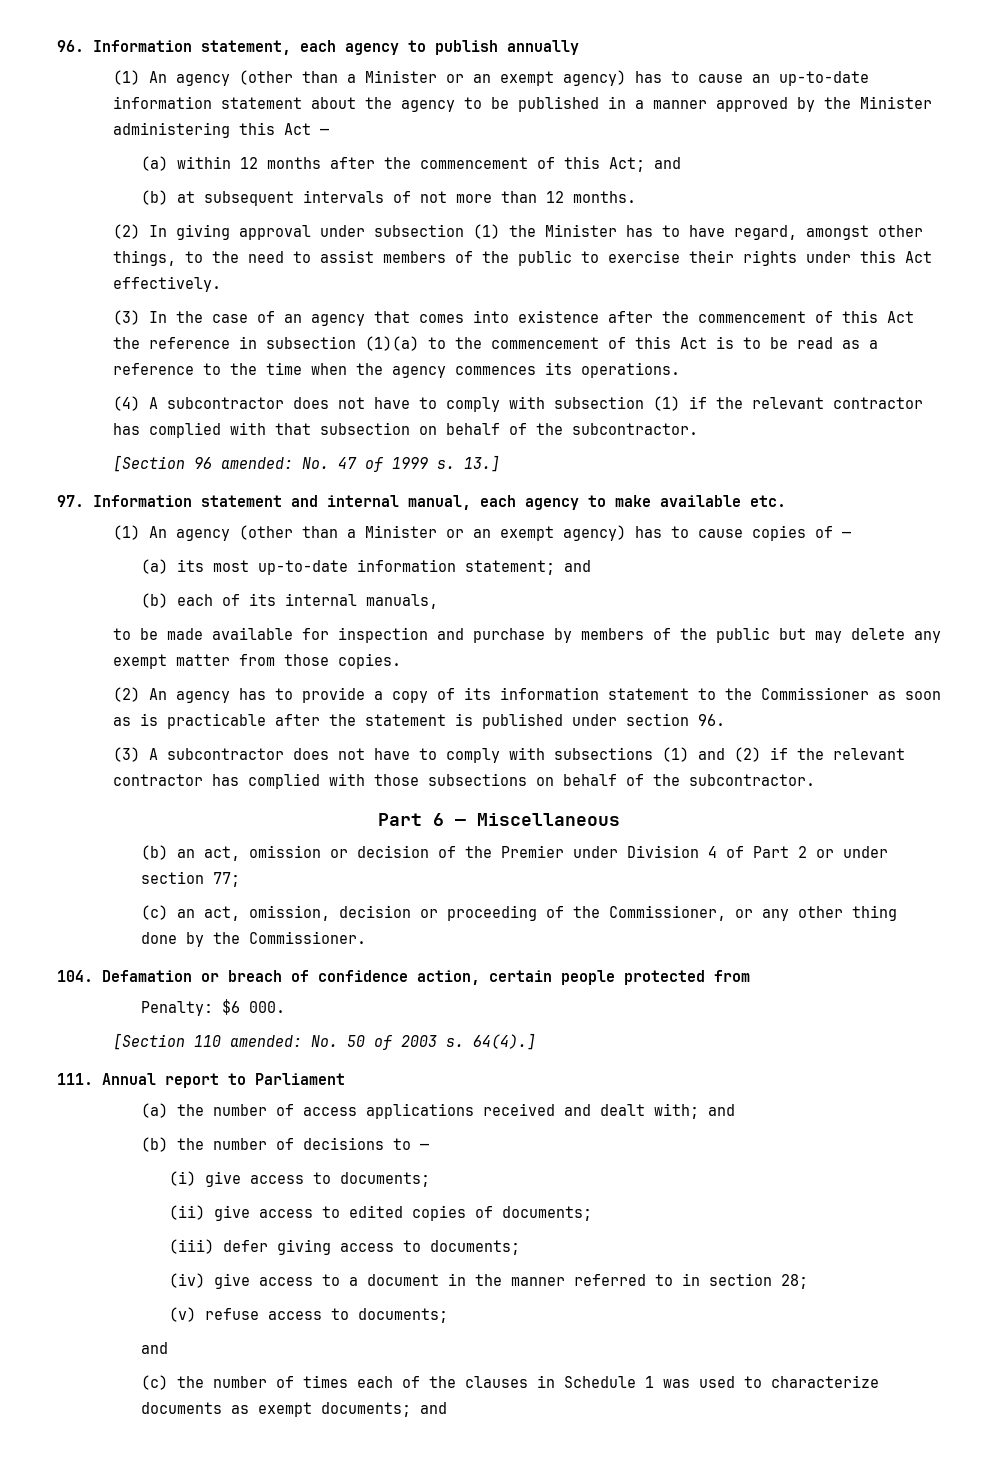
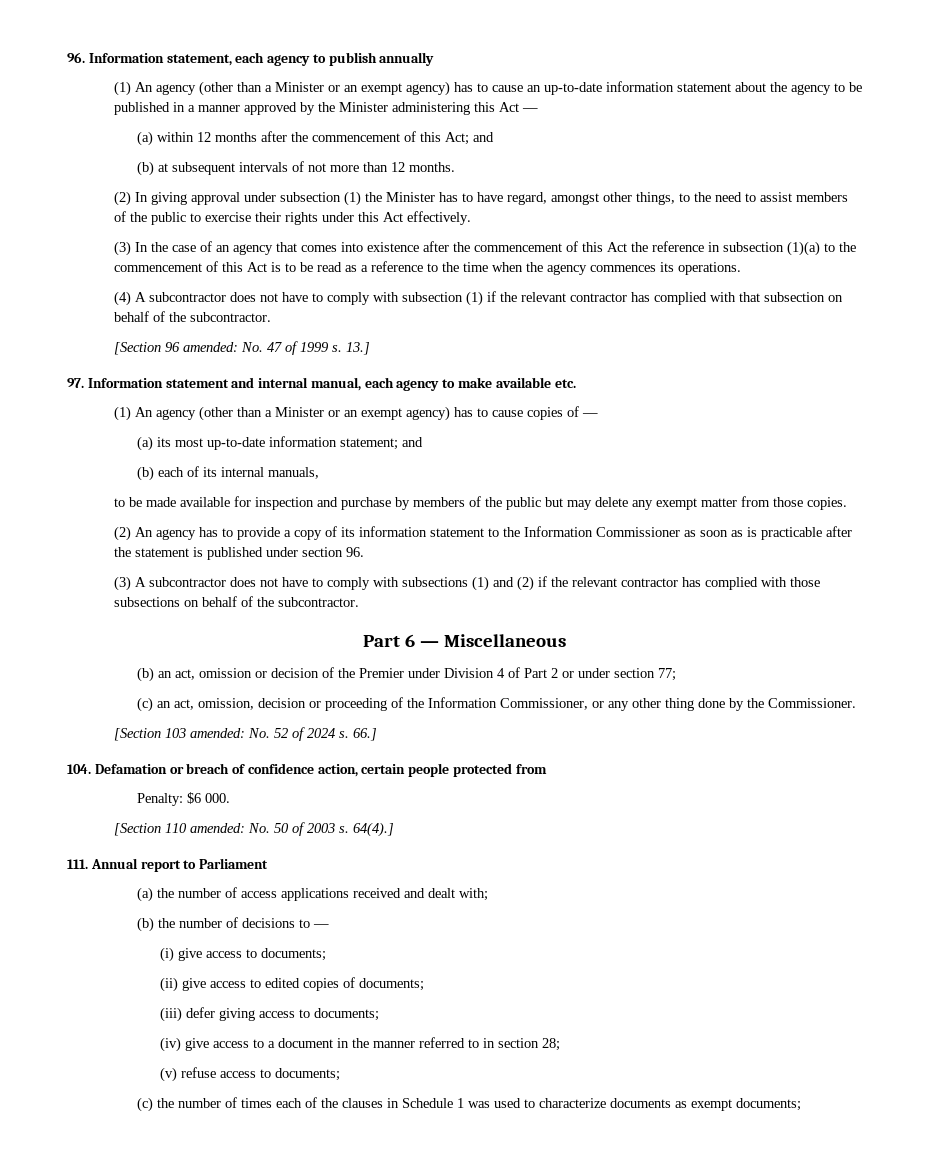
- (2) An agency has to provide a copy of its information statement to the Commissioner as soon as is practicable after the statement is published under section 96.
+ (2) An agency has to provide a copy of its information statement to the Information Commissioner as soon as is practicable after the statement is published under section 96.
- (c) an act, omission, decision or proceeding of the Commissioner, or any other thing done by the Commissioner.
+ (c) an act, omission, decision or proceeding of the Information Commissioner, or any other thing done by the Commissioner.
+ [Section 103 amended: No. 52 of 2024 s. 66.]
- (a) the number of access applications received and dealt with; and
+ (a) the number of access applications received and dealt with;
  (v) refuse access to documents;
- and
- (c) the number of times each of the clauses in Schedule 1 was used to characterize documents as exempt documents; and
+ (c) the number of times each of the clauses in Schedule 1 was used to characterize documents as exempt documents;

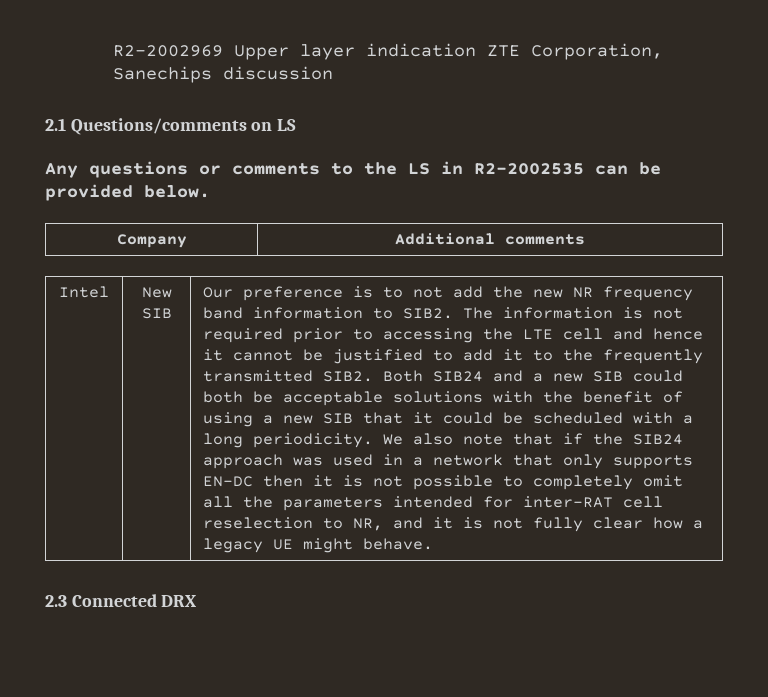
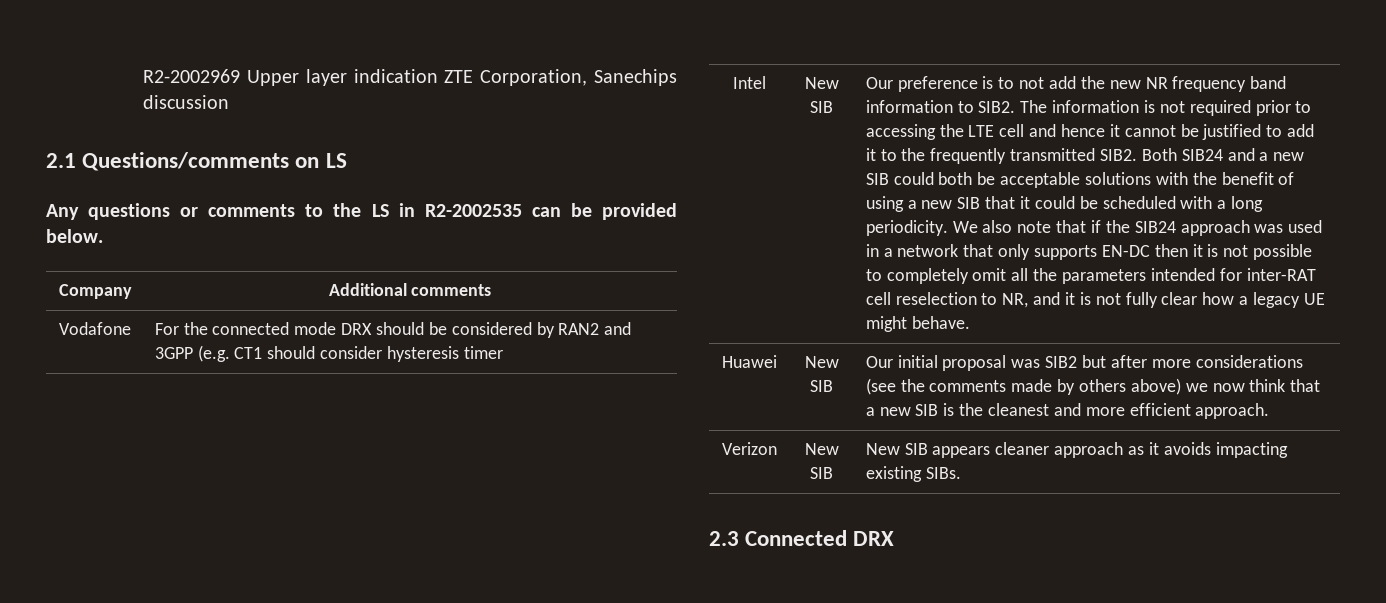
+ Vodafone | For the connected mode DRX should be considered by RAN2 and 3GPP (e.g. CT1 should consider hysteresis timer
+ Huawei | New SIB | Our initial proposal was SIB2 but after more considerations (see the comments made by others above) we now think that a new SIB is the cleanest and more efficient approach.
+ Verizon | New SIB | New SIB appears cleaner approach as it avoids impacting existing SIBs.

### What is being asked
Each line from the one with "to the Information" through the end of the entries should be reproduced exactly. Leave out the pictures.

### Response area
+ (2) An agency has to provide a copy of its information statement to the Information Commissioner as soon as is practicable after the statement is published under section 96.
- (c) an act, omission, decision or proceeding of the Commissioner, or any other thing done by the Commissioner.
+ (c) an act, omission, decision or proceeding of the Information Commissioner, or any other thing done by the Commissioner.
+ [Section 103 amended: No. 52 of 2024 s. 66.]
- (a) the number of access applications received and dealt with; and
+ (a) the number of access applications received and dealt with;
  (v) refuse access to documents;
- and
- (c) the number of times each of the clauses in Schedule 1 was used to characterize documents as exempt documents; and
+ (c) the number of times each of the clauses in Schedule 1 was used to characterize documents as exempt documents;

+ Vodafone | For the connected mode DRX should be considered by RAN2 and 3GPP (e.g. CT1 should consider hysteresis timer
+ Huawei | New SIB | Our initial proposal was SIB2 but after more considerations (see the comments made by others above) we now think that a new SIB is the cleanest and more efficient approach.
+ Verizon | New SIB | New SIB appears cleaner approach as it avoids impacting existing SIBs.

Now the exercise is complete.